L'exposé de Bryan Stone, britannique installé en Suisse, a anticipé sur notre programme de l'après-midi avec “The Splügen Pass – a dreadful place, for good or ill” exposant quelques faits sur l'histoire du col du Splügen et ceux qui l'utilisèrent depuis l'antiquité mais là j'avoue le sujet ne m'a pas enthousiasmée...
Après le déjeuner, nous avons embarqué dans un bus pour un périple de 3 h 30 vers Splügen. C'est un lieu canonique car c'est au col éponyme que, selon Holmes, l'abominable Baron Gruner assassina sa femme en faisant passer l'acte pour un accident ("L'illustre client").
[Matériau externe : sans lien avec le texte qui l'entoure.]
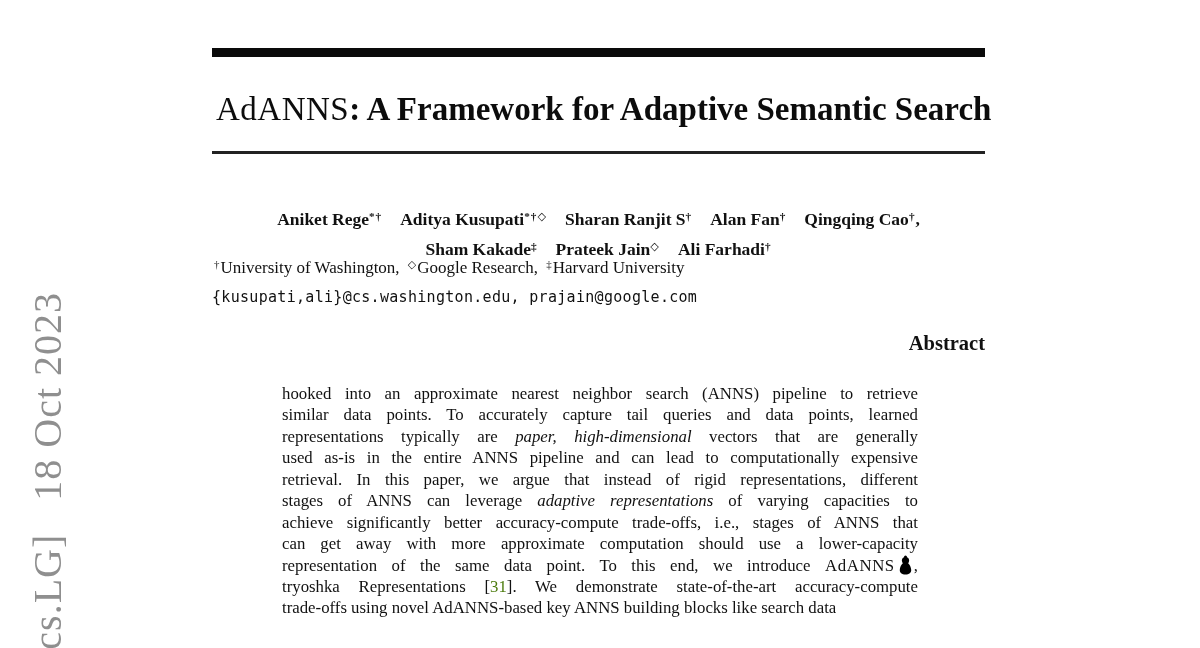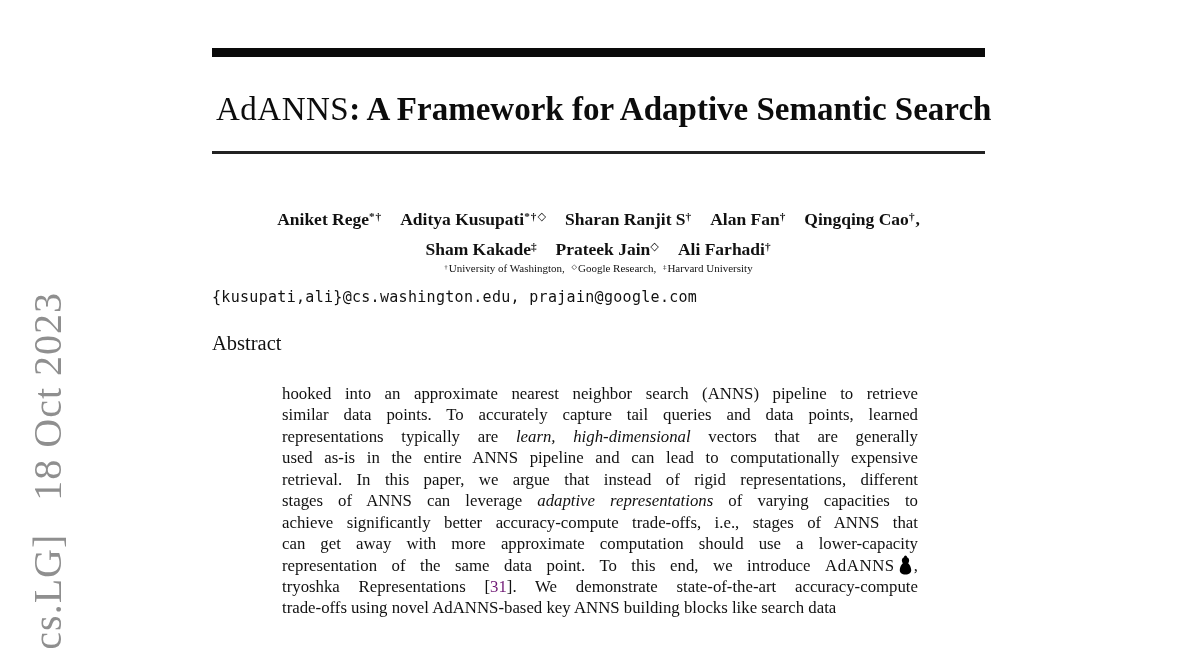--- a/index.html
+++ b/index.html
@@ -77,8 +77,8 @@
   .affiliations {
     position: absolute; left: 0; top: 257px;
     width: 773px;
-    text-align: center;
-    font-size: 11px;
+    text-align: left;
+    font-size: 17px;
     line-height: 22px;
     white-space: nowrap;
   }

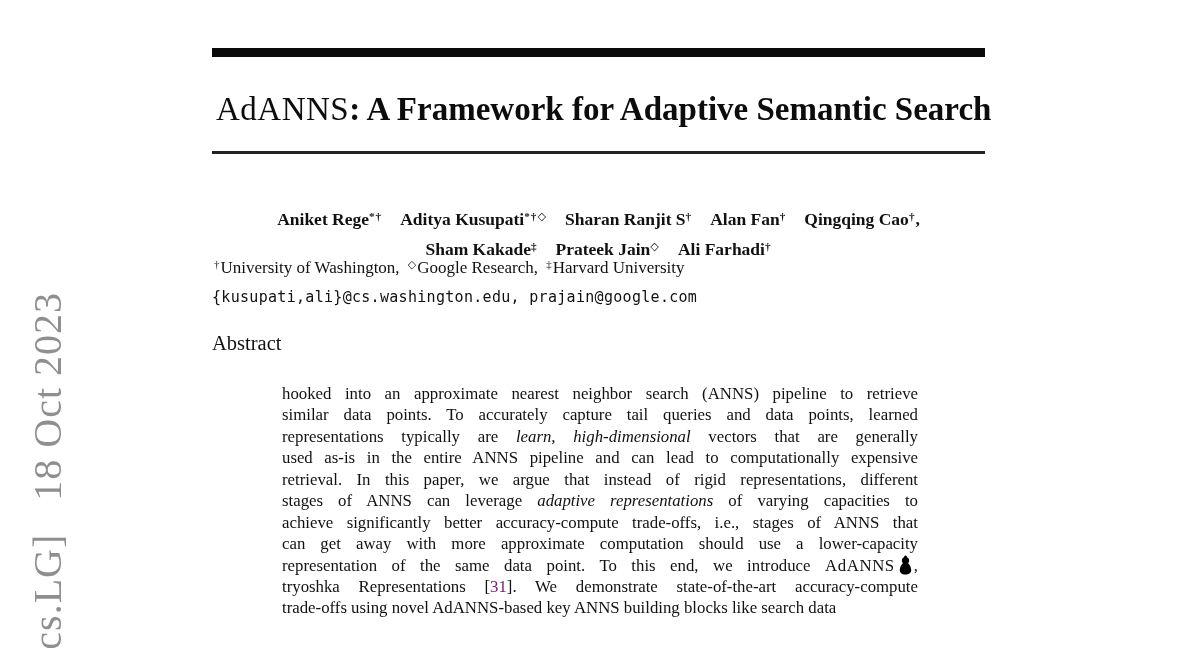--- a/index.html
+++ b/index.html
@@ -94,9 +94,9 @@
   .abstract-heading {
     position: absolute; left: 0; top: 332px;
     width: 773px;
-    text-align: left;
+    text-align: right;
     font-size: 20.5px;
-    font-weight: 400;
+    font-weight: 700;
   }
   .abstract-body {
     position: absolute; left: 70px; top: 383px;

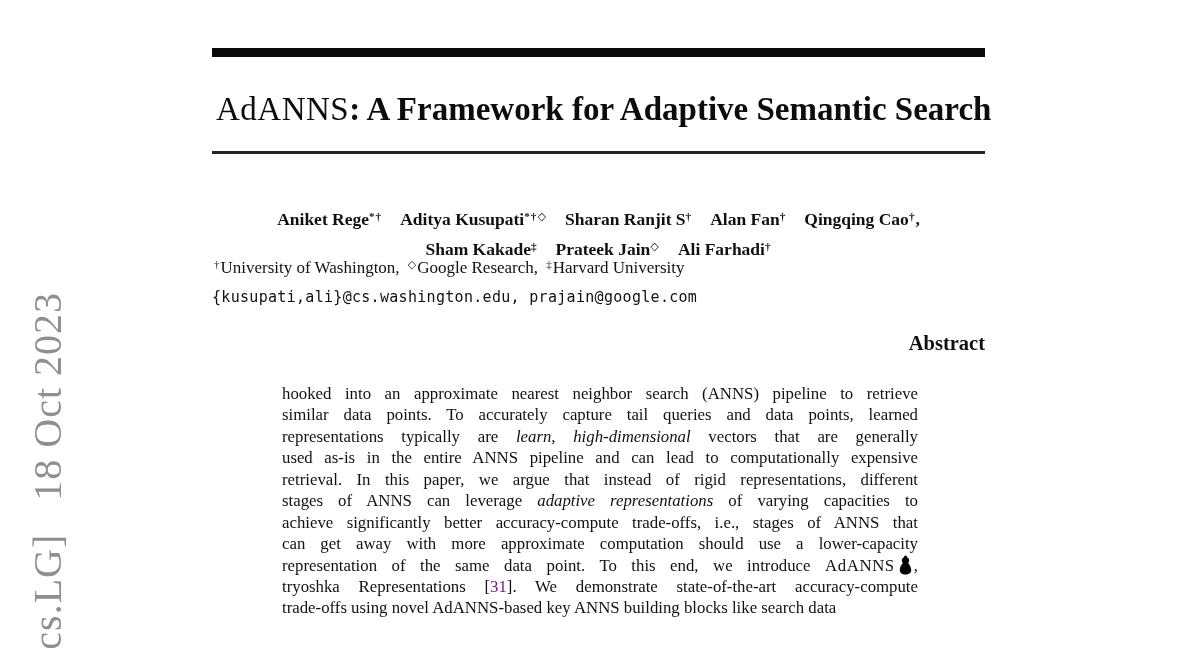--- a/index.html
+++ b/index.html
@@ -157,7 +157,7 @@
     <div class="abstract-body" id="abstract-body">
         <div class="abs-line"><span>hooked into an approximate nearest neighbor search (ANNS) pipeline to retrieve</span></div>
         <div class="abs-line"><span>similar data points.  To accurately capture tail queries and data points, learned</span></div>
-        <div class="abs-line"><span>representations typically are </span><i>learn, high-dimensional</i><span> vectors that are generally</span></div>
+        <div class="abs-line"><span>representations typically are </span><i>paper, high-dimensional</i><span> vectors that are generally</span></div>
         <div class="abs-line"><span>used as-is in the entire ANNS pipeline and can lead to computationally expensive</span></div>
         <div class="abs-line"><span>retrieval.  In this paper, we argue that instead of rigid representations, different</span></div>
         <div class="abs-line"><span>stages of ANNS can leverage </span><i>adaptive representations</i><span> of varying capacities to</span></div>

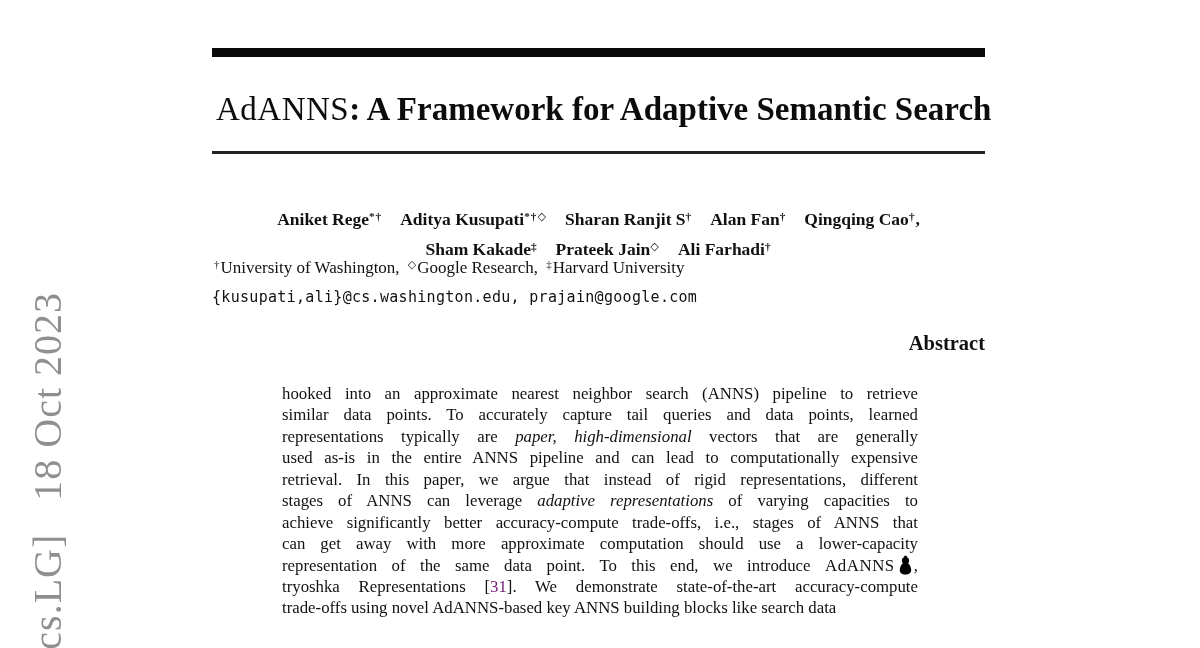--- a/index.html
+++ b/index.html
@@ -168,7 +168,7 @@
               <circle cx="10" cy="7" r="4.8" fill="#000"></circle>
               <path d="M10 9.5 C14.5 9.5 17 13.8 17.6 19.3 C18 22.9 14.8 25.7 10 25.7 C5.2 25.7 2 22.9 2.4 19.3 C3 13.8 5.5 9.5 10 9.5 Z" fill="#000"></path>
             </svg></span><span>,</span></div>
-        <div class="abs-line"><span>tryoshka Representations [</span><span class="cite" style="color: #701a75;">31</span><span>]. We demonstrate state-of-the-art accuracy-compute</span></div>
+        <div class="abs-line"><span>tryoshka Representations [</span><span class="cite" style="color: #4d7c0f;">31</span><span>]. We demonstrate state-of-the-art accuracy-compute</span></div>
         <div class="abs-line partial"><span>trade-offs using novel AdANNS-based key ANNS building blocks like search data</span></div>
       </div>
A l'arrivée, nous avons profité d'un moment de détente pour prendre nos quartiers à l'hôtel Bodenhaus. Nous sommes reçus par le propriétaire Willibald Löschl qui nous offre un verre, avant le dîner.
A table, j'ai passé un excellent moment avec Brigitte Latella, holmésienne mais aussi journaliste qui couvre l'événement pour la RSI. Grâce à sa connaissance du vin, j'ai pu en déguster un excellent, pour clore la journée.